So, it was my old bolt that had something wrong with it. But, one problem. The top right of the screen wasn't responding on the new one. Ex. On the notification shade, the clear button wouldn't work.

Now, I'm waiting for another replacement to come in. Fingers crossed that it works.


----------



## vinnycogs820 (Sep 4, 2011)

elir41 said:


> Was yours a CLN bolt?
> 
> I received mine on Friday, set up all my accounts and then took the last OTA update when prompted.
> 
> ...


wow, sorry about all your issues. but what do you mean by a CLN bolt?


----------



## Snow02 (Jun 14, 2011)

vinnycogs820 said:


> wow, sorry about all your issues. but what do you mean by a CLN bolt?


Certified like new replacement.


----------



## Eli (Aug 22, 2011)

vinnycogs820 said:


> wow, sorry about all your issues. but what do you mean by a CLN bolt?


Thanks...and what Android Lover ^ said, Certified LIke New.

I received my new one today, but i'm still getting crappy speeds (according to the speedtest app). When I set all my stuff up, I tried the speedtest app and got 23 mbps (stock GB rom).

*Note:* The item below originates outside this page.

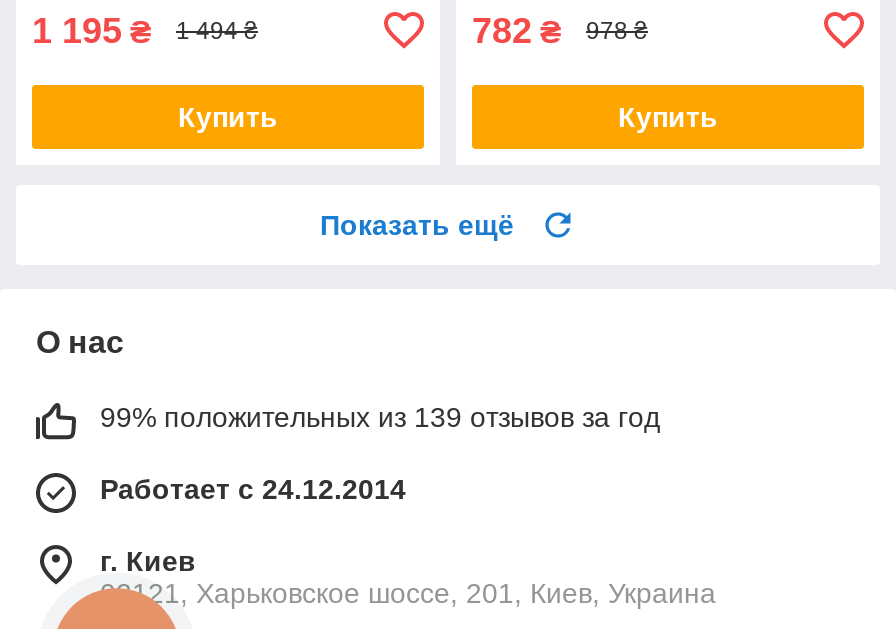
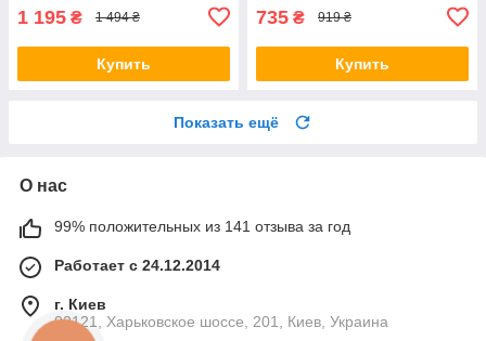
[472,11,562,51] 782 ₴ -> [256,6,305,28] 735 ₴
[586,18,648,46] 978 ₴ -> [318,10,351,25] 919 ₴
[100,401,660,433] 99% положительных из 139 отзывов за год -> [54,217,350,235] 99% положительных из 141 отзыва за год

I then rooted and restored a CM7 backup and tried the app again. I'm getting anywhere between 4-7 mbps (which is still fast), and on top of that, this 2nd phone has the rebooting issue. It's rebooted 4 times in the last 2 hours!

I can be right next to my Verizon 4G mi-fi and it will get normal speeds, but my bolt can't seem to. I guess I'll have to live with it...


----------